Anne-Sylvie Malbrancke a également publié un livre intitulé "Rituels du monde" aux éditions Dépaysage, qui complète la série documentaire en racontant les coulisses des tournages et en partageant les émotions et les réflexions suscitées par certaines situations vécues sur le terrain.
Engagement et Réflexions
L'œuvre d'Anne-Sylvie Malbrancke s'inscrit dans une réflexion plus large sur les enjeux contemporains liés aux migrations, aux frontières et à la nécessité de repenser nos catégories de pensée.

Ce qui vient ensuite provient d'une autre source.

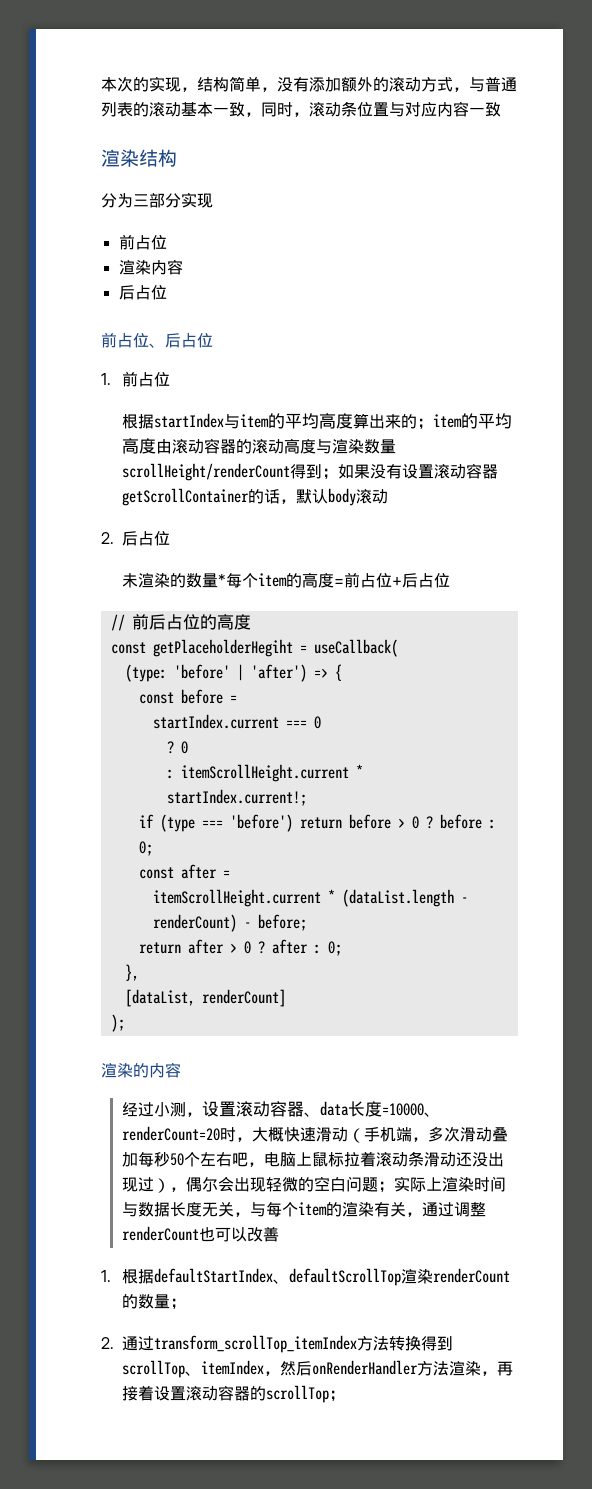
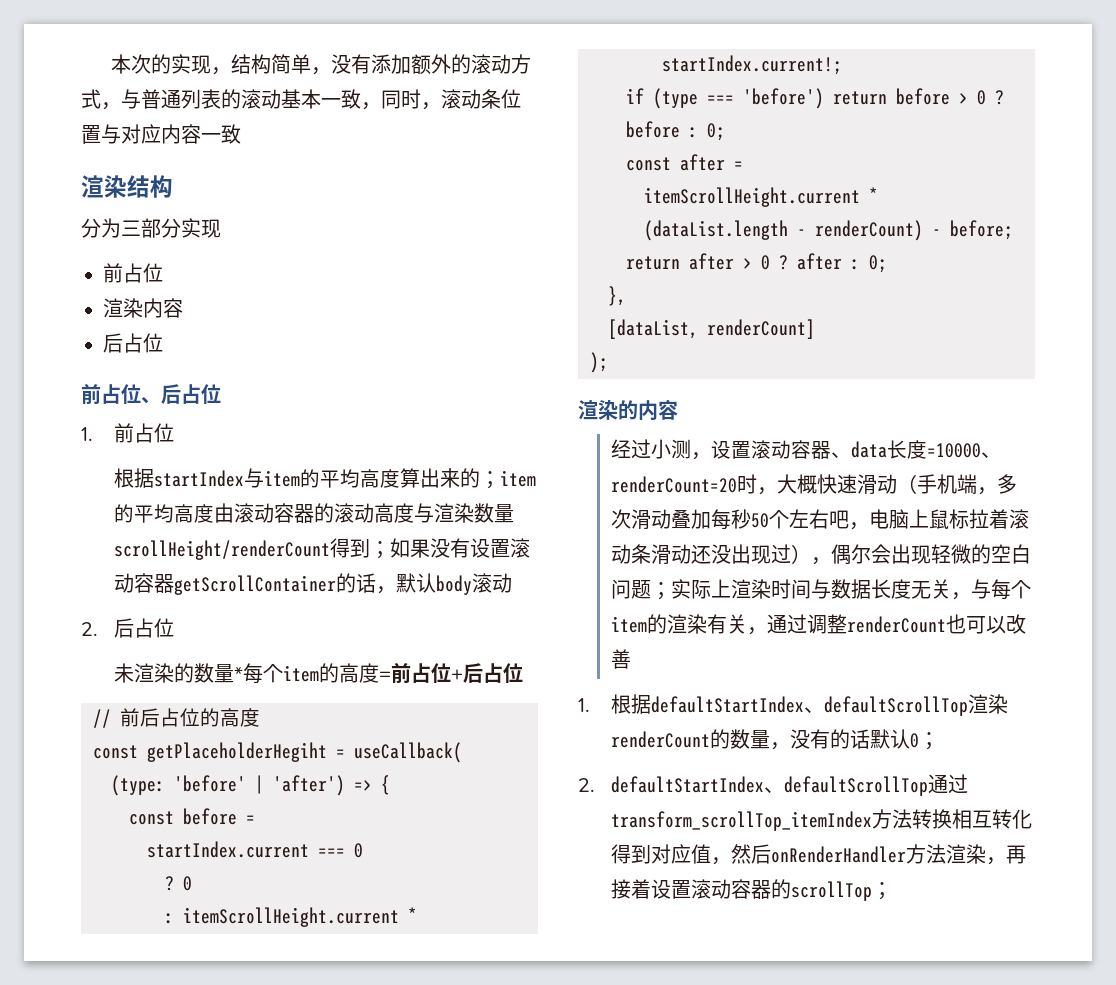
- 1.根据defaultStartIndex、defaultScrollTop渲染renderCount的数量；
+ 1.根据defaultStartIndex、defaultScrollTop渲染renderCount的数量，没有的话默认0；
- 2.通过transform_scrollTop_itemIndex方法转换得到scrollTop、itemIndex，然后onRenderHandler方法渲染，再接着设置滚动容器的scrollTop；
+ 2. defaultStartIndex、defaultScrollTop通过transform_scrollTop_itemIndex方法转换相互转化得到对应值，然后onRenderHandler方法渲染，再接着设置滚动容器的scrollTop；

Elle a participé à des rencontres et des échanges avec des élèves, partageant avec passion les réflexions et les anecdotes poignantes de son livre "Les désillusions de l’ailleurs". Elle a également évoqué son parcours, l’importance des études littéraires dans le cursus scolaire, l’apport des sciences humaines dans la connaissance de notre humanité commune et plurielle, la difficulté du décentrement autant que l’engagement concret du corps dans la pensée.
Malbrancke, dans la lignée de Godelier et de Descola, insiste sur la nécessité de se décentrer pour accueillir l'autre - ce qui peut être douloureux et périlleux. Elle invite à penser en dehors de ses propres catégories, à accepter qu'il y ait d'autres façons de voir les choses.